The next time that Crowley saw the Celestial, it had been 51 years, 131 days, 13 hours, and 23.5 minutes since he had lost the war. 

The Celestial had a different flesh-thing this time, one that was far closer to what Crowley remembered from the way it had manifested itself during the war. Short-ish, light blond curls, softness hiding its ability to destroy with barely a thought. It was waiting outside of Crowley’s cabin as though it was waiting for some kind of permission, as though it hadn’t already trodden over every barrier put up by both his Incomplete jailers and Crowley himself.

“Hello again,” Crowley said. The flesh-thing cocked its head at him, the movement a bit more natural this time. “I see you’ve been practicing.”

“Yes,” it said. “You brought to my attention the fact that I haven’t exactly been blending in.”

“Right,” said Crowley. He paused, waiting for something - an explanation, a smiting, anything. The Celestial just continued to stare. “Erm, I’m going to my studio. No sense in wasting daylight.” He cleared his throat. “Would you like to see it?”

The Celestial nodded and shrugged simultaneously in a way that was so close to human that it hurt. Vidcalls weren’t the same - the body language was marred by distance, by the milliseconds of delay and occasional lag. Not to mention that Crowley spent most of his time with his captors avoiding any kind of connection whatsoever.

He couldn’t help but connect now. The Celestial, inhuman and eldritch and frightening though it might have been, was at least  _ there _ , in the flesh - or at least in the flesh-thing that it had chosen to inhabit for a time. If he had dared, Crowley could have reached out and touched it like one of his paintings.

Crowley led the Celestial to the studio, opened the door, and stepped back. He waited for some kind of reaction, but the Celestial’s flesh-thing was annoyingly stoic, and even the ribbons of energy that surrounded it only vibrated a little faster before settling back into their usual rhythm. Crowley didn’t know what he had expected - not indifference, certainly. Something heavy lodged in his chest as he walked in behind the Celestial and closed the door behind them.

The room was still dominated by the gigantic scene of him standing over the Celestial, mostly finished now. All that was left were the last few touches. He couldn’t quite get the multitude of eyes right - he had the precise shade of light blue, but not the strange weight of millenia untold that could be unleashed like solar flares at the slightest provocation. Crowley reached up to check and his fingers came away red - still wet. Bollocks. 

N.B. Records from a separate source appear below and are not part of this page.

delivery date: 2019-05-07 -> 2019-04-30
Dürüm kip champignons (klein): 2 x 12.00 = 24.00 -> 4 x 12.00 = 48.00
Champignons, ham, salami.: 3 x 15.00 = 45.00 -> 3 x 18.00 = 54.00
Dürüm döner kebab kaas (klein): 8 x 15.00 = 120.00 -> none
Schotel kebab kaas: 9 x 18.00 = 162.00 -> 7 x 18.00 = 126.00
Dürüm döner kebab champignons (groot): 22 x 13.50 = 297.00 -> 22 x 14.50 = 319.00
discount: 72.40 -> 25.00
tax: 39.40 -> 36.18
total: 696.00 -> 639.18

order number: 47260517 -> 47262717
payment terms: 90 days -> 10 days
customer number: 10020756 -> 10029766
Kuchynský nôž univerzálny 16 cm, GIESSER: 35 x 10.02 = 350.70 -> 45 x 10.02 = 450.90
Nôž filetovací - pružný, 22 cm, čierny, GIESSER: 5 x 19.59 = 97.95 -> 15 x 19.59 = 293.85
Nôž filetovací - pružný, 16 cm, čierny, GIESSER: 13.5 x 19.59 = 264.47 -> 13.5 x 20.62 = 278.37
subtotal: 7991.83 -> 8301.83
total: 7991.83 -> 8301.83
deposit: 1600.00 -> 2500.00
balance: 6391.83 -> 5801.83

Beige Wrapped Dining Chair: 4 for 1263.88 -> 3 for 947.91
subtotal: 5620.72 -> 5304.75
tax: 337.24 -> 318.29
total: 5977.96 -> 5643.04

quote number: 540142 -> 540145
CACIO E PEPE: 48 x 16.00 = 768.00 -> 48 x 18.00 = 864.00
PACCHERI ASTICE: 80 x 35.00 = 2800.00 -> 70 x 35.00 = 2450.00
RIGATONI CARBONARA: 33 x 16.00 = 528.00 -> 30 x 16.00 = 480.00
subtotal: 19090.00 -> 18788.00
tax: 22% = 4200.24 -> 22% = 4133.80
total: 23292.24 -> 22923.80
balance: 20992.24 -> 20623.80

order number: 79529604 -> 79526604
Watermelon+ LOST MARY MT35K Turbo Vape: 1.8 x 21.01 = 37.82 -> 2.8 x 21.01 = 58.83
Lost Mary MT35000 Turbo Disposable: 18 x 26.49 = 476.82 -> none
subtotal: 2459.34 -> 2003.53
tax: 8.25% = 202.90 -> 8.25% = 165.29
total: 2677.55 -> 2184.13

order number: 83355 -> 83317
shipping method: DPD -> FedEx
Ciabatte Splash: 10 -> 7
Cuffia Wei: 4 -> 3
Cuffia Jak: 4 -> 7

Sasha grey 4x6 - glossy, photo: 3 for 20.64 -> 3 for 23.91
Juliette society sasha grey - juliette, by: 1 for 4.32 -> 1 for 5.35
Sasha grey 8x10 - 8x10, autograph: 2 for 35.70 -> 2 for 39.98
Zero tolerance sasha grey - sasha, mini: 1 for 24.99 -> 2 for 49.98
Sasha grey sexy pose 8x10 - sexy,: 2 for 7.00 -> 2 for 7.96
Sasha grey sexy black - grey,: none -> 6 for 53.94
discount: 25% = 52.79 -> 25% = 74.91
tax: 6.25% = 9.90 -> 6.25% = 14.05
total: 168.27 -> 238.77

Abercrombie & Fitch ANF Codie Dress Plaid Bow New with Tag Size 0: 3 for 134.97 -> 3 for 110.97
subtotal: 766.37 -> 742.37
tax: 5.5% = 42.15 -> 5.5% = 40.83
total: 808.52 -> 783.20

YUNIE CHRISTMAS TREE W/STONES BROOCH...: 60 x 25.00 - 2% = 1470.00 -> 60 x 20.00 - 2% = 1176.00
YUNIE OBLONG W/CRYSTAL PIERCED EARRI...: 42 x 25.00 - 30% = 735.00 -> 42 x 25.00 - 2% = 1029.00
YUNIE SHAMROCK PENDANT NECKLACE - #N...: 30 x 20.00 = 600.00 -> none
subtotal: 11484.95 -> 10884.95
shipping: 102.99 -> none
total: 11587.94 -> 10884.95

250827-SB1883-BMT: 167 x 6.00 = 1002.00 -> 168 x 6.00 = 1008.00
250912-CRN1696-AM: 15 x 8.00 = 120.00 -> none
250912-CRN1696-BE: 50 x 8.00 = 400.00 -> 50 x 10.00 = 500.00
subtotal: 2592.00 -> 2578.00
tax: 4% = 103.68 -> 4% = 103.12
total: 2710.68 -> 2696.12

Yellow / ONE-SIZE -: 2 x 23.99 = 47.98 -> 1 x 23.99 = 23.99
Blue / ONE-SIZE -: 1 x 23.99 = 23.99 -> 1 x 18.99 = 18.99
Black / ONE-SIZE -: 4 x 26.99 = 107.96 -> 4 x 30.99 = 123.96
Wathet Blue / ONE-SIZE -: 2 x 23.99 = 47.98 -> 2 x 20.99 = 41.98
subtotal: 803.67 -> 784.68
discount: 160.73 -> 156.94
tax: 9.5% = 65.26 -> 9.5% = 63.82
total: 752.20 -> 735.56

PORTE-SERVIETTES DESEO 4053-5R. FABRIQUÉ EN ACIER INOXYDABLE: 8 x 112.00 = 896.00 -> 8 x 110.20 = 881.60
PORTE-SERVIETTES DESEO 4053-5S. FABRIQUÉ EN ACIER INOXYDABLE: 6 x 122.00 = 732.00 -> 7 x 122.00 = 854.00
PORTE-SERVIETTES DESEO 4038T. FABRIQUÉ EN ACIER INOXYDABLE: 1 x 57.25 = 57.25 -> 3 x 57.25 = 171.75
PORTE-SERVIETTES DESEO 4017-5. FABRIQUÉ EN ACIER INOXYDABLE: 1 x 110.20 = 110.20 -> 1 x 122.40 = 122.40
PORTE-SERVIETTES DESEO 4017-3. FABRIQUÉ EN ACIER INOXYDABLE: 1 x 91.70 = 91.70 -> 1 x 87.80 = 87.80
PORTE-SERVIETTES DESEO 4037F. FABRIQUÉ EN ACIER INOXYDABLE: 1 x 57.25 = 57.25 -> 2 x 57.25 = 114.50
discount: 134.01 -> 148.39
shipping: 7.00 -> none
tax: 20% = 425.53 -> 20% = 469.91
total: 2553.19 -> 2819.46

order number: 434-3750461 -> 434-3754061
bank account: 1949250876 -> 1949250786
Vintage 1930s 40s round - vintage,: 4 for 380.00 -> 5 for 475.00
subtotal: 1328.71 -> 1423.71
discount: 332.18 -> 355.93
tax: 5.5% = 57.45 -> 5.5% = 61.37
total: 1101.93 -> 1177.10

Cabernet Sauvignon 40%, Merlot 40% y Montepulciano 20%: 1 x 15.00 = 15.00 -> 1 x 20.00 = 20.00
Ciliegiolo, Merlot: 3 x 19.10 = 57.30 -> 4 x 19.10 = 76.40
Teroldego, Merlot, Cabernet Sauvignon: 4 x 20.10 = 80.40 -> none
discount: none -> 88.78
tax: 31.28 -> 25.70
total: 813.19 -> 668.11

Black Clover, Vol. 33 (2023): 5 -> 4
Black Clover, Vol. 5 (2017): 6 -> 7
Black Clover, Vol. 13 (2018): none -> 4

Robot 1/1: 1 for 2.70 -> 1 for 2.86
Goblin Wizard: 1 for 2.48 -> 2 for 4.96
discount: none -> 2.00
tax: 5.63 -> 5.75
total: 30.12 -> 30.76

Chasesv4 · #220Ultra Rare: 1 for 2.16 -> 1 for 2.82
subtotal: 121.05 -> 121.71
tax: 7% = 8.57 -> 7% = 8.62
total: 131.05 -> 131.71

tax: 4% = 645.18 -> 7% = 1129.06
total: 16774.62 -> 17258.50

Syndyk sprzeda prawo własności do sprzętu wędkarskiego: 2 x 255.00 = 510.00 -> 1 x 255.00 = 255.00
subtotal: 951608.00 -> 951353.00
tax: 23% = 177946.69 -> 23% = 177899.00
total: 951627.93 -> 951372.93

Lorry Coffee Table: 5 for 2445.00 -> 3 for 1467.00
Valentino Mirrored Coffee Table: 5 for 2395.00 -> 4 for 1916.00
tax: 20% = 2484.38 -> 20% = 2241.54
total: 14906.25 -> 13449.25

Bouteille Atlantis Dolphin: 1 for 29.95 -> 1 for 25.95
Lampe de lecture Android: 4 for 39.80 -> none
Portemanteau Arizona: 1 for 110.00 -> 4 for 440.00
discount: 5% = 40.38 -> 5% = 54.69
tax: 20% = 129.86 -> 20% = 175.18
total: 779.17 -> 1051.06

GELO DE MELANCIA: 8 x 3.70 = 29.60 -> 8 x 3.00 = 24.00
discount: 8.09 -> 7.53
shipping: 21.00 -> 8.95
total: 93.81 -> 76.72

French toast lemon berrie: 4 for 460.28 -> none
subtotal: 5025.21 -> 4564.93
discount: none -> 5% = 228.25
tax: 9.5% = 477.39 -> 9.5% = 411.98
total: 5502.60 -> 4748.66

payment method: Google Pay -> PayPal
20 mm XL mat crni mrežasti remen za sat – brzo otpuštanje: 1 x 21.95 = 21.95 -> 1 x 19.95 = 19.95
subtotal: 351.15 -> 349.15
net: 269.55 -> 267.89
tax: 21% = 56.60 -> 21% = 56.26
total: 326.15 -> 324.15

“Do you like it?” he asked the Celestial. There was a slight distortion in his voice, vocoder struggling to output something for which it was never coded, or maybe it was just his audio input breaking down again. It was annoying either way.

“I’m not sure,” the Celestial said. It looked around, taking in the other pieces, and Crowley’s jaw clenched and unclenched with a faint whirr. “I think I might hate it.”

“It doesn’t matter,” Crowley said. “They sell them outside. I don’t see a credit from it, mind you, but I suppose I lost the right to  _ that _ long ago.” He didn’t quite know what he meant by the word  _ that. _

“I’ve seen some before,” the Celestial said. “I didn’t realize that something like art could be created by the so-called Upgraded.”

“I thought you hated it.”

“I do, a little. That one at least.”

“Hits too close to home?”

“It’s less than honest,” said the Celestial. Crowley snorted.

“Art isn’t honest,” he said. “It’s beautiful and stupid and it can say a truth, sometimes, but it isn’t truthful. Especially not mine.” 

“On the contrary,” the Celestial said, “the honesty of your paintings was what attracted me to them. And it’s why I hate this… thing.” Crowley sunk, cross-legged, to the floor.

“Why are you here?” Crowley said. In the back of his mind, the realization sparked that this was the first time he had actually asked the Celestial that question.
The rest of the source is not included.